What is the GsfElectronAlgo doing ? The GsfElectronAlgo is doing two main tasks. First, it runs the reconstruction of the ECAL-driven electrons, i.e. the reconstruction of the electron whose GSF track has been seeded by the ECAL-driven algorithm. It is followed by a loose pre-selection of the ECAL-driven electrons. Second, it collects the electrons reconstructed by the Particle Flow and adds them to the GsfElectron collection. There is no duplication of the objects, when an electron is found by the two algorithms, it makes only one GsfElectron candidate. The electrons found by only one of the two algorithms and passing the pre-selection criteria of the corresponding algorithm are saved. In other words, no electron is lost in the process. The GsfElectronAlgo does also other things: computation of sub-detector-based isolation and of shower shapes, but which are not relevant here.

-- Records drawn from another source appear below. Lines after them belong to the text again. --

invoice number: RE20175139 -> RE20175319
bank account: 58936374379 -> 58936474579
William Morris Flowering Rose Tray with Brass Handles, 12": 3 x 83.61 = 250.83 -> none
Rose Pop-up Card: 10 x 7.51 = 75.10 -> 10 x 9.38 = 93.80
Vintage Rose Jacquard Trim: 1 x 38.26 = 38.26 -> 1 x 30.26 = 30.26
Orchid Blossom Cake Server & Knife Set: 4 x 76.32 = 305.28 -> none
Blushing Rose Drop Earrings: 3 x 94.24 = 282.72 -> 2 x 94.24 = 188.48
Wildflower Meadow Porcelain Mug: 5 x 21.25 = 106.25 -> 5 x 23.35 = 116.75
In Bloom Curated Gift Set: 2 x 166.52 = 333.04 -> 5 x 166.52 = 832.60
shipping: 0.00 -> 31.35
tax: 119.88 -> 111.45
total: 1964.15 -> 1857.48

All the electron PFCandidates have mva>-0.1 and are saved as GsfElectrons Electrons with mva<-0.1 are also saved in the collection. Some of them are there because they have been pre-selected by the ECAL-driven electron reconstruction, the others have been saved for commissioning purposes and have usually mva>-0.4. In any case, it is strongly recommended not to use them in an analysis, as they cannot be consistently used together with the collection of PFCandidates coming out of the PFAlgo.

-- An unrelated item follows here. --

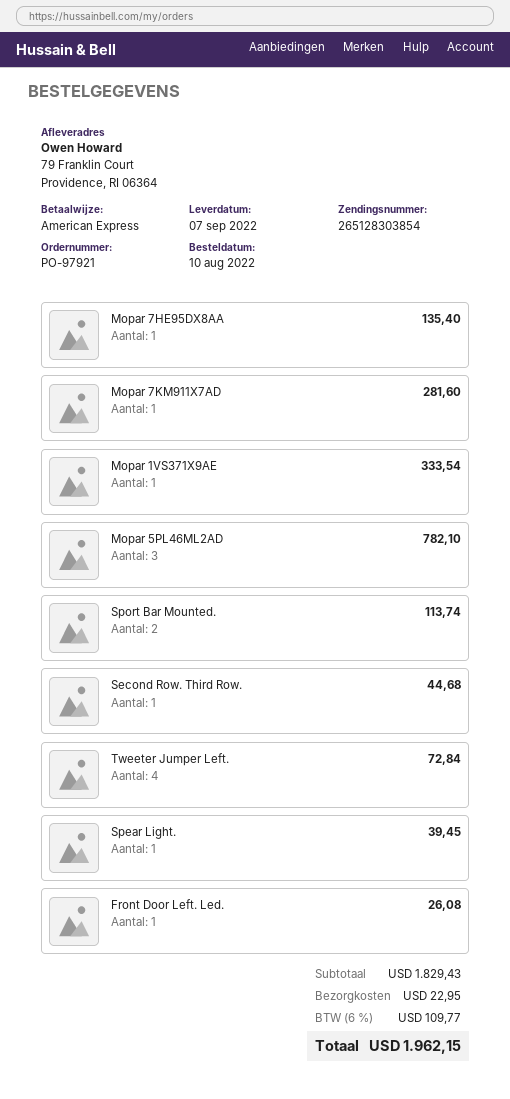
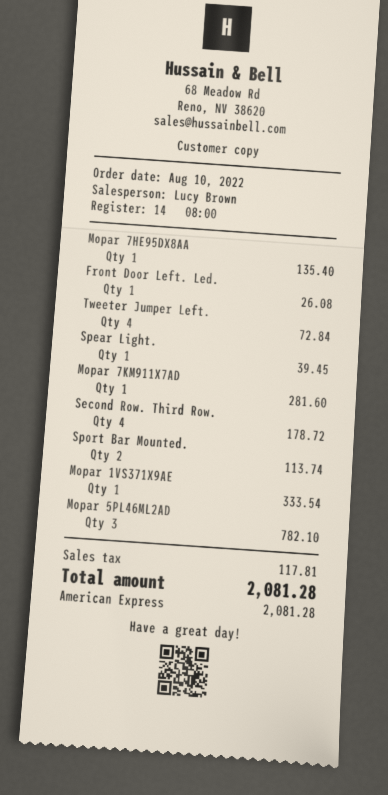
Second Row. Third Row.: 1 for 44.68 -> 4 for 178.72
shipping: 22.95 -> none
tax: 109.77 -> 117.81
total: 1962.15 -> 2081.28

Treatment of the electrons in PF2PAT

The selection of the PFCandidates is done in several steps. As far as the electrons are concerned, the candidates with Pt>5 GeV, isolated and passing some conversion rejection criteria are selected selected. Then, they are then turned into pat::Electrons by the PATElectronProducer in the following way: the PATElectronProducer looks for a GsfElectron corresponding to to the electron PFCandidate, on the basis of the Gsf track to create the pat::Electron. A reference to the PFCandidate is saved.
Important remark
  • For versions before V08-01-04 of PAT, the method or pat::Electron.momentum() methods returns the momentum of the GsfElectron which should be similar to the one of the PFCandidate. It is recommended to use the PFCandidate momentum as to be consistent with the jets and MET determinations. It can be done with pat::Electron.pfCandidateRef()->momentum(). It is advised to do the same if the properties of the Gsf need to be accessed, for a reason explained below and even with the recent versions of PAT. The GsfTrack can be accessed with pat::Electron.pfCandidateRef()->gsfTrackRef()

Duplicates cleaning

It can happen, in particular in the case of an early Brem conversions, that several GSF tracks are reconstructed while there was only one electron, a cleaning is therefore applied. The cleaning of the GsfElectronAlgo and of the PFAlgo are very much similar, but in some rare cases (<1%), a different choice is done. Fortunately enough, the GsfElectronAlgo saves the list of the Gsf tracks discarded by the cleaning in a vector of ambiguous tracks. Therefore, when the PATElectronProducer does not find the electron with the same Gsf track in the GsfElectron collection, it looks into the list of the ambiguous tracks.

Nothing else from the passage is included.